### The task
The records below are to be restated word for word, with every picture left out.
□ □ □ □ □ □ □
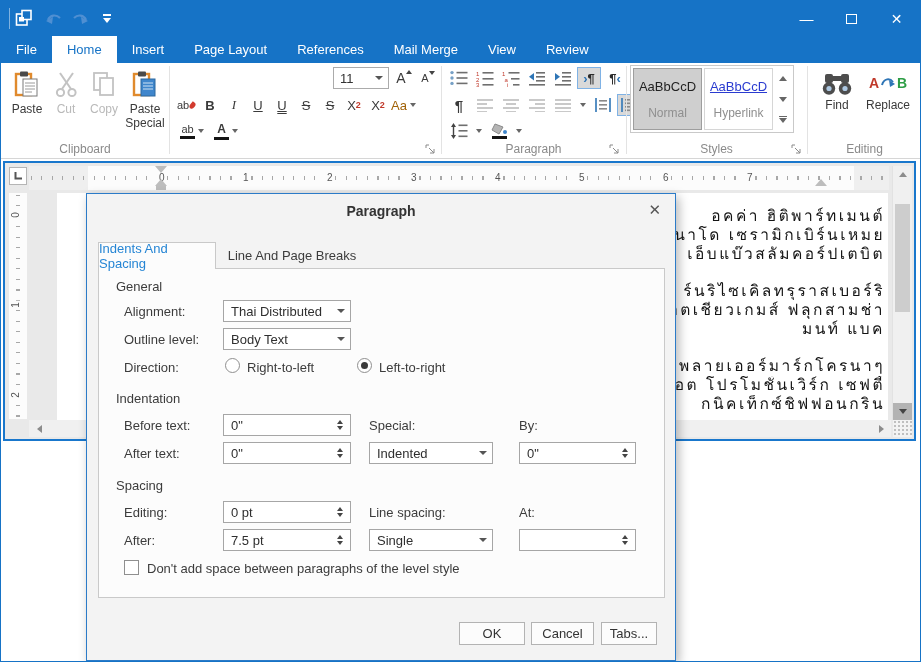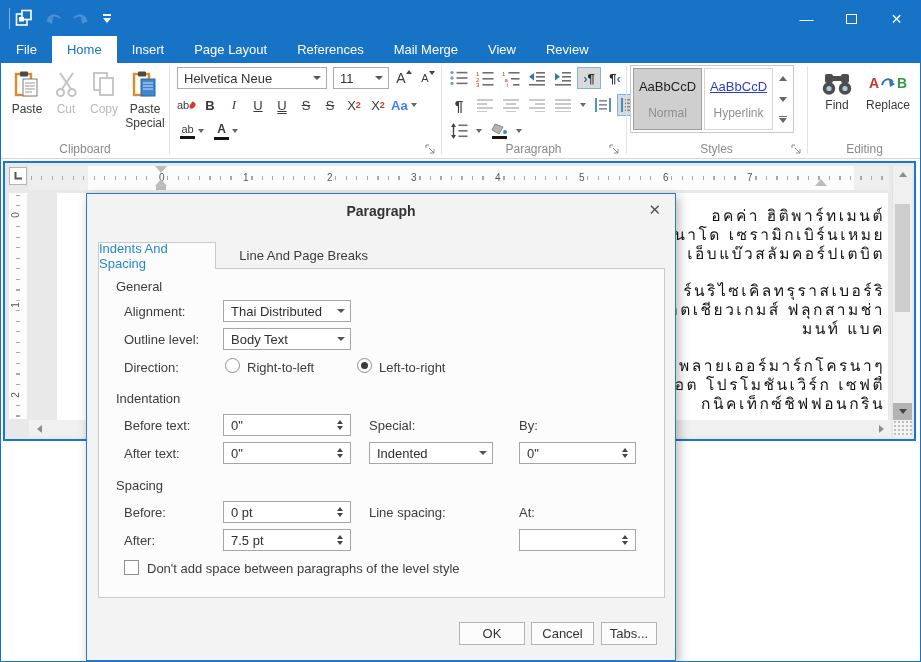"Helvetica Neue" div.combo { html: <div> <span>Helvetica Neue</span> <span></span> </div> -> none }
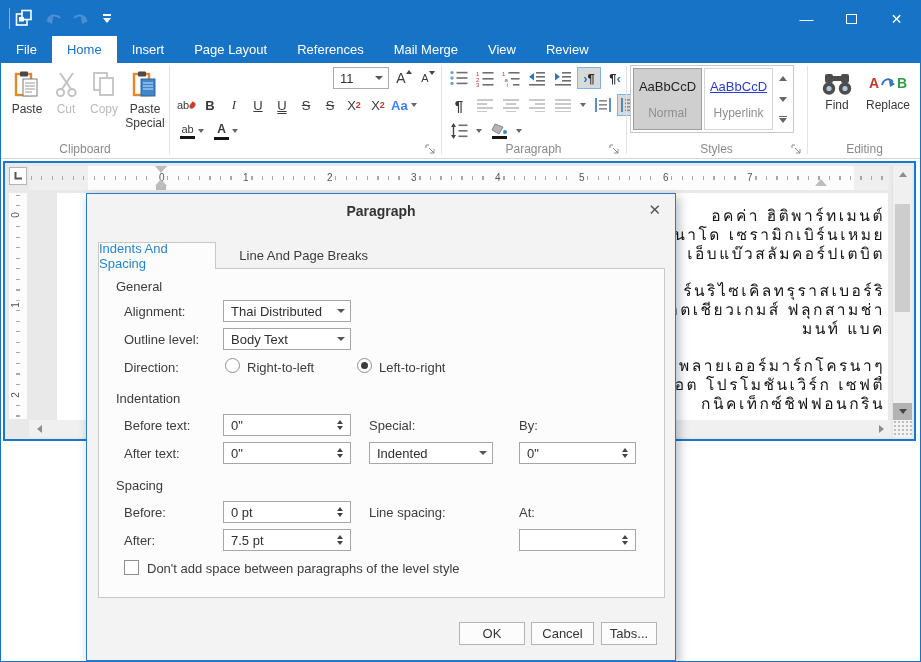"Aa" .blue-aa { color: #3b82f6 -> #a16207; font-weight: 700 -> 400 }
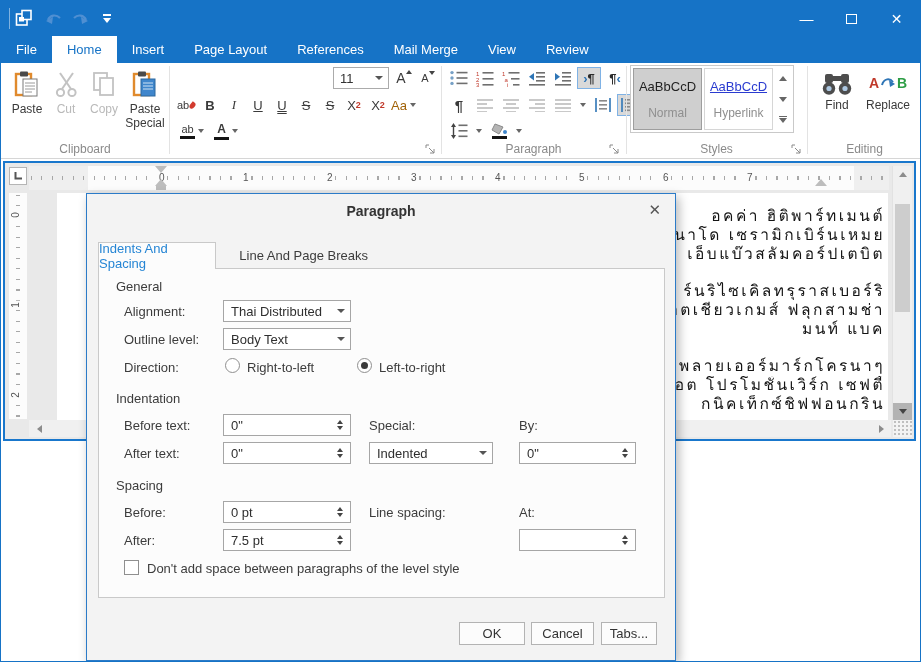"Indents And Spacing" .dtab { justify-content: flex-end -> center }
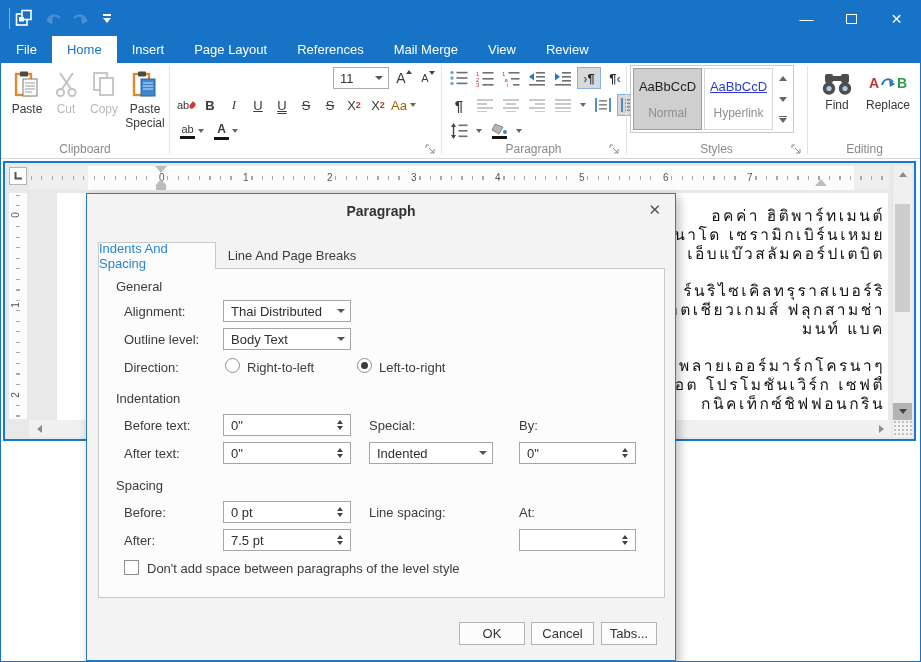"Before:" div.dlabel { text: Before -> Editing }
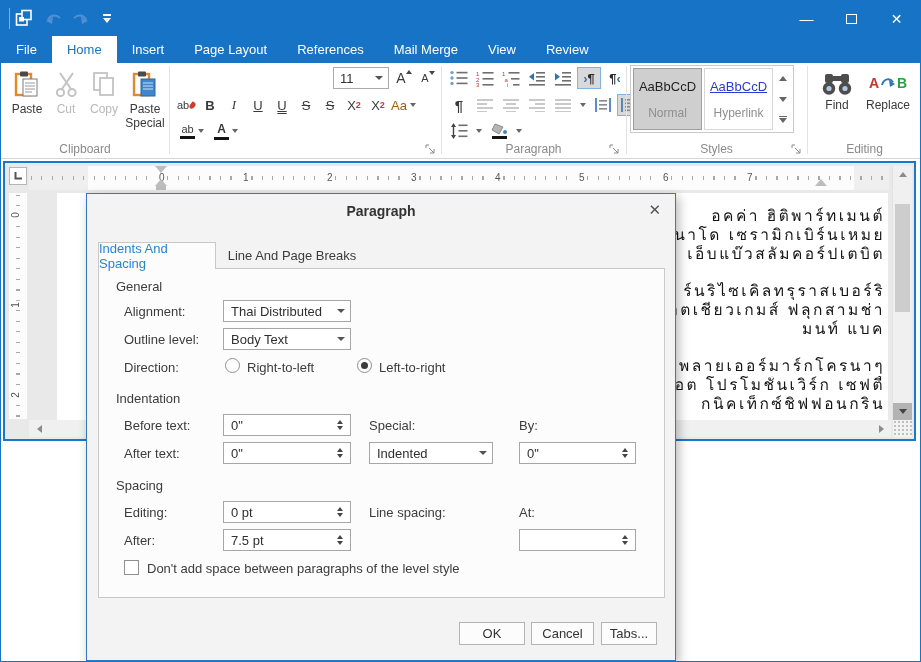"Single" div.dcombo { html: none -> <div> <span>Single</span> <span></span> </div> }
□ □ □ □ □ □ □
### Worked solution
"Helvetica Neue" div.combo { html: <div> <span>Helvetica Neue</span> <span></span> </div> -> none }
"Aa" .blue-aa { color: #3b82f6 -> #a16207; font-weight: 700 -> 400 }
"Indents And Spacing" .dtab { justify-content: flex-end -> center }
"Before:" div.dlabel { text: Before -> Editing }
"Single" div.dcombo { html: none -> <div> <span>Single</span> <span></span> </div> }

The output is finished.